II. STANDARDS OF REVIEW A. Rule 12(b)(1) It is axiomatic that federal courts are obligated to inquire into subject matter jurisdiction sua sponte whenever it may be lacking. Univ. of S. Ala. v. Am. Tobacco
Co., 168 F.3d 405, 410 (11th Cir. 1999). A review of the court’s subject matter jurisdiction can be either “facial” or “factual.” See Makro Capital of Am., Inc. v. UBS AG, 543 F.3d 1254, 1258 (11th Cir. 2008). Here, subject matter jurisdiction
will be analyzed facially. A facial analysis of subject matter jurisdiction “requires the court merely to look and see if the plaintiff has sufficiently alleged a basis of subject matter jurisdiction,” taking the allegations in the complaint as true for purposes of the analysis. See McElmurray v. Consol. Gov’t of Augusta-Richmond
Cnty., 501 F.3d 1244, 1251 (11th Cir. 2008) (cleaned up) (quoting Lawrence v. Dunbar, 919 F.2d 1525, 1529 (11th Cir. 1990)). In evaluating whether the complaint “sufficiently allege[s] a basis of subject matter jurisdiction,” the court employs
standards similar to those governing Rule 12(b)(6) review. Hampton v. Hamm, 2022 WL 69214, at *1 (M.D. Ala. Jan. 6, 2022) (quoting Houston v. Marod Supermarkets, Inc., 733 F.3d 1323, 1335 (11th Cir. 2013)). B. Rule 12(b)(6) A motion to dismiss under Federal Rule of Civil Procedure 12(b)(6) “tests the
sufficiency of the complaint against the legal standard set forth in Rule 8, which requires ‘a short and plain statement of the claim showing that the pleader is entitled to relief.’” Reprod. Health Servs. v. Strange, 204 F. Supp. 3d 1300, 1309–10 (M.D. Ala. 2016) (quoting Fed. R. Civ. P. 8(a)(2)).
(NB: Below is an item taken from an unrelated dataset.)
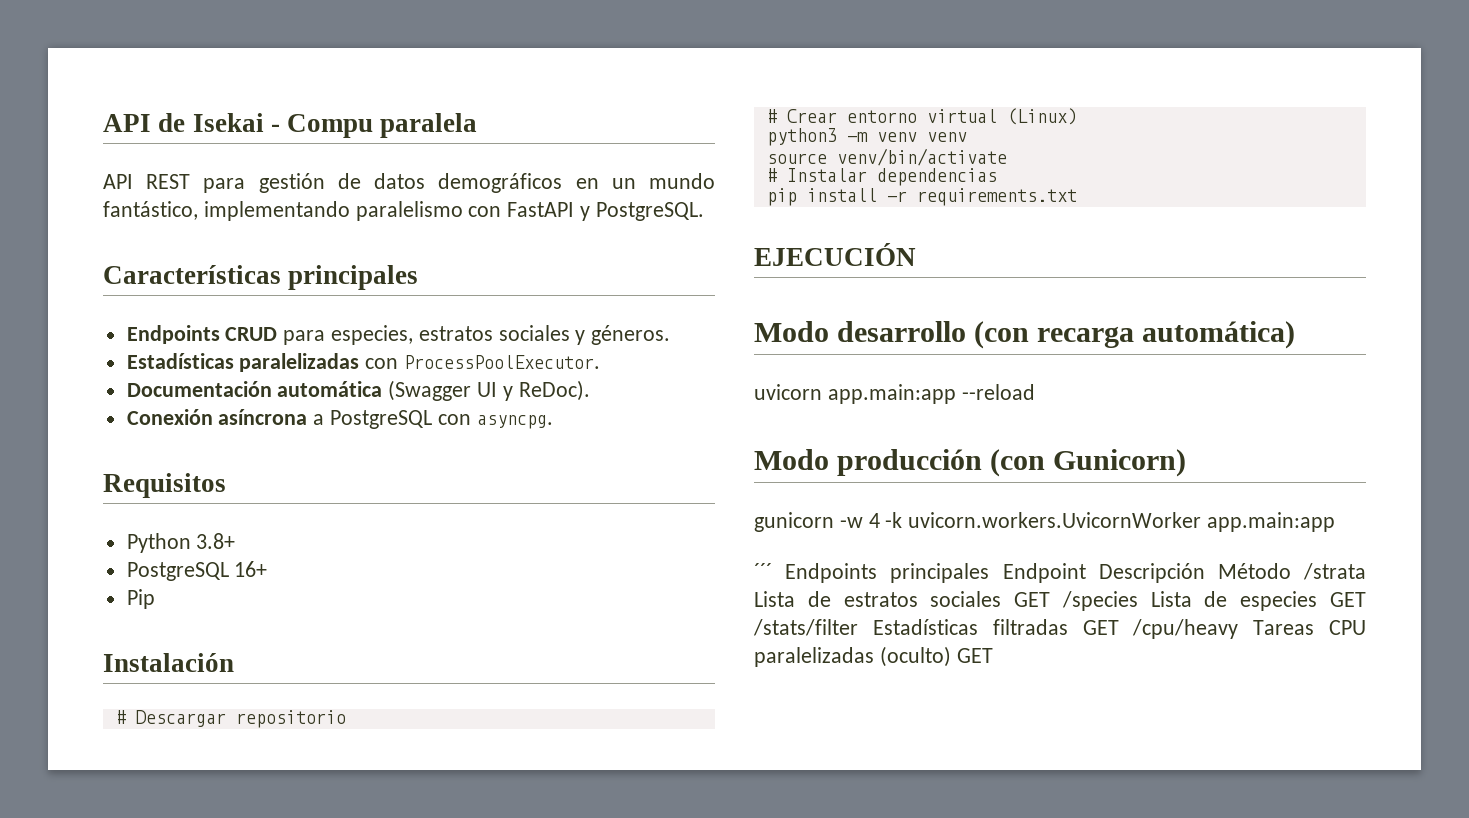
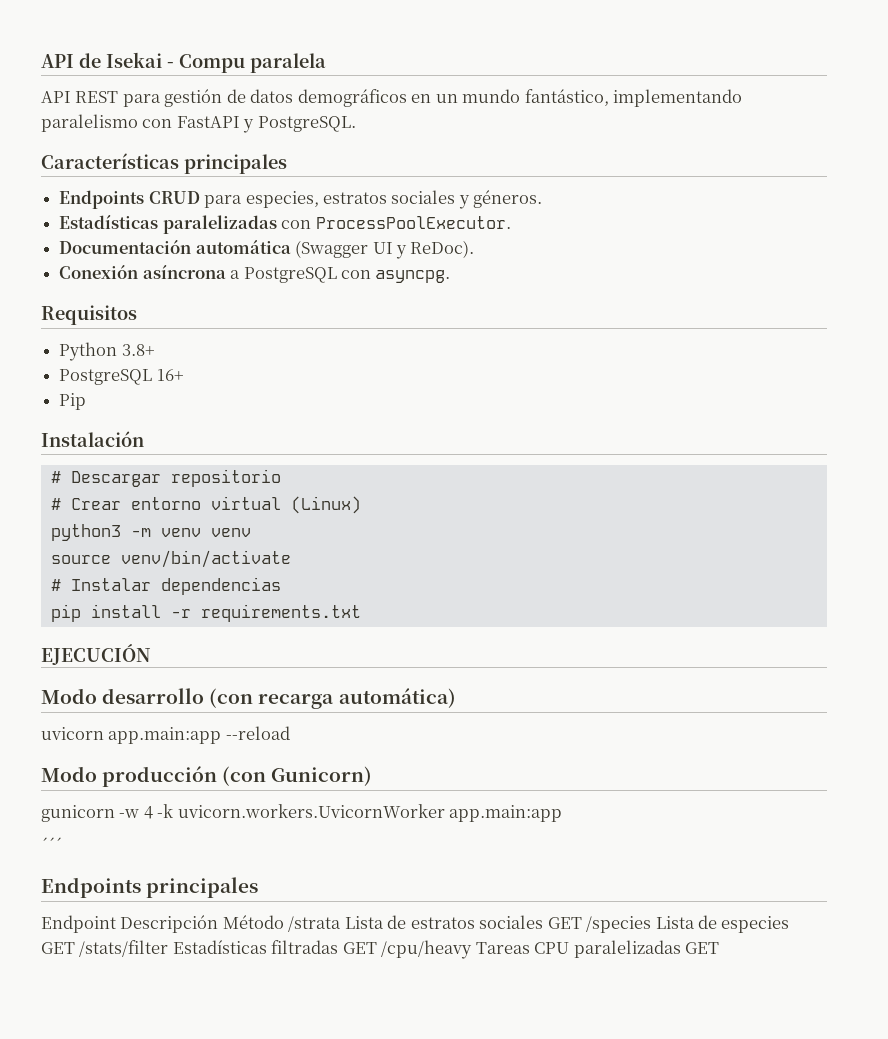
- ´´´ Endpoints principales Endpoint Descripción Método /strata Lista de estratos sociales GET /species Lista de especies GET /stats/filter Estadísticas filtradas GET /cpu/heavy Tareas CPU paralelizadas (oculto) GET
+ ´´´
+ Endpoints principales
+ Endpoint Descripción Método /strata Lista de estratos sociales GET /species Lista de especies GET /stats/filter Estadísticas filtradas GET /cpu/heavy Tareas CPU paralelizadas GET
Evaluating a Rule 12(b)(6) motion to
dismiss requires the court to “accept as true the facts alleged in the complaint, drawing all reasonable inferences in [the] plaintiff’s favor.” Est. of Cummings v. Davenport, 906 F.3d 934, 937 (11th Cir. 2018) (citation omitted).
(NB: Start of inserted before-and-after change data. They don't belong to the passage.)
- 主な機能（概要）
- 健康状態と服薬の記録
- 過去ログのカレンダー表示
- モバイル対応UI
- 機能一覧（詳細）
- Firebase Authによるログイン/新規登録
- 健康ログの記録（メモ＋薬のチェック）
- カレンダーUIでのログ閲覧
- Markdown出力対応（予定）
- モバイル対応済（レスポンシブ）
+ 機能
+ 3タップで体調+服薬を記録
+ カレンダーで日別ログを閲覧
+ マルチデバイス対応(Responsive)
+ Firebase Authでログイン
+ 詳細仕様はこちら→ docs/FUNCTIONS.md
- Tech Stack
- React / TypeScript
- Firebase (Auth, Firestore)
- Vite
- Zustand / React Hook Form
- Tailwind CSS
To survive a 12(b)(6) motion to dismiss for failure to state a claim, “a complaint must contain sufficient factual matter, accepted as true, to ‘state a claim to relief that is plausible on its face.’” Ashcroft v. Iqbal, 556 U.S. 662, 678 (2009) (quoting Bell Atl. Corp. v. Twombly, 550 U.S. 544, 570 (2007)). The plausibility
standard “asks for more than a sheer possibility that a defendant has acted unlawfully.” Id. “[F]acial plausibility” exists “when the plaintiff pleads factual content that allows the court to draw the reasonable inference that the defendant is
liable for the misconduct alleged.” Id. The allegations should present a “plain statement possessing enough heft to show that the pleader is entitled to relief.” Twombly, 550 U.S. at 557 (cleaned up). “Threadbare recitals of the elements of a cause of action, supported by mere conclusory statements, do not suffice.” Iqbal, 556 U.S. at 678. Although the facts alleged by the plaintiff must be taken as true, mere conclusory assertions “are not entitled to the assumption of truth.” See id.
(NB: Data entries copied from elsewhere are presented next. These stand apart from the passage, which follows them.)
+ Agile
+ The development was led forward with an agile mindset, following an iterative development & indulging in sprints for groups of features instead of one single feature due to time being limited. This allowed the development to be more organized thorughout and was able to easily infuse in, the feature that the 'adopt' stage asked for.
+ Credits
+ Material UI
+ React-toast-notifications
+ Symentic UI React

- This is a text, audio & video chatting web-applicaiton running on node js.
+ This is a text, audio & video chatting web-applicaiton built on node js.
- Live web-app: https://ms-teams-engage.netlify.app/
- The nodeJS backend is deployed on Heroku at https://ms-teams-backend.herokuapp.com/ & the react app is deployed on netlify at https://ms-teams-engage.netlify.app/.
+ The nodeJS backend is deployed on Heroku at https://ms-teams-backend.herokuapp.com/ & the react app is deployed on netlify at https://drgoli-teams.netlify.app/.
at 679. Pro se pleadings are liberally construed and held “to less stringent standards” than pleadings drafted by attorneys. Bilal v. Geo Care, LLC, 981 F.3d 903, 911 (11th Cir. 2020) (quoting Erickson v. Pardus, 551 U.S. 89, 94 (2007)). However,
the allegations still “must be enough to raise a right to relief above the speculative level,” Twombly, 550 U.S. at 557. The court cannot “rewrite an otherwise deficient pleading [by a pro se litigant] in order to sustain an action.” GJR Invs. v. Escambia
Cnty., 132 F.3d 1359, 1369 (11th Cir. 1998), overruled on other grounds by, Iqbal, 556 U.S. 662. III. THE COMPLAINT’S ALLEGATIONS Plaintiff alleges that, on January 9, 2025, he was “attacked[,] jumped on[,]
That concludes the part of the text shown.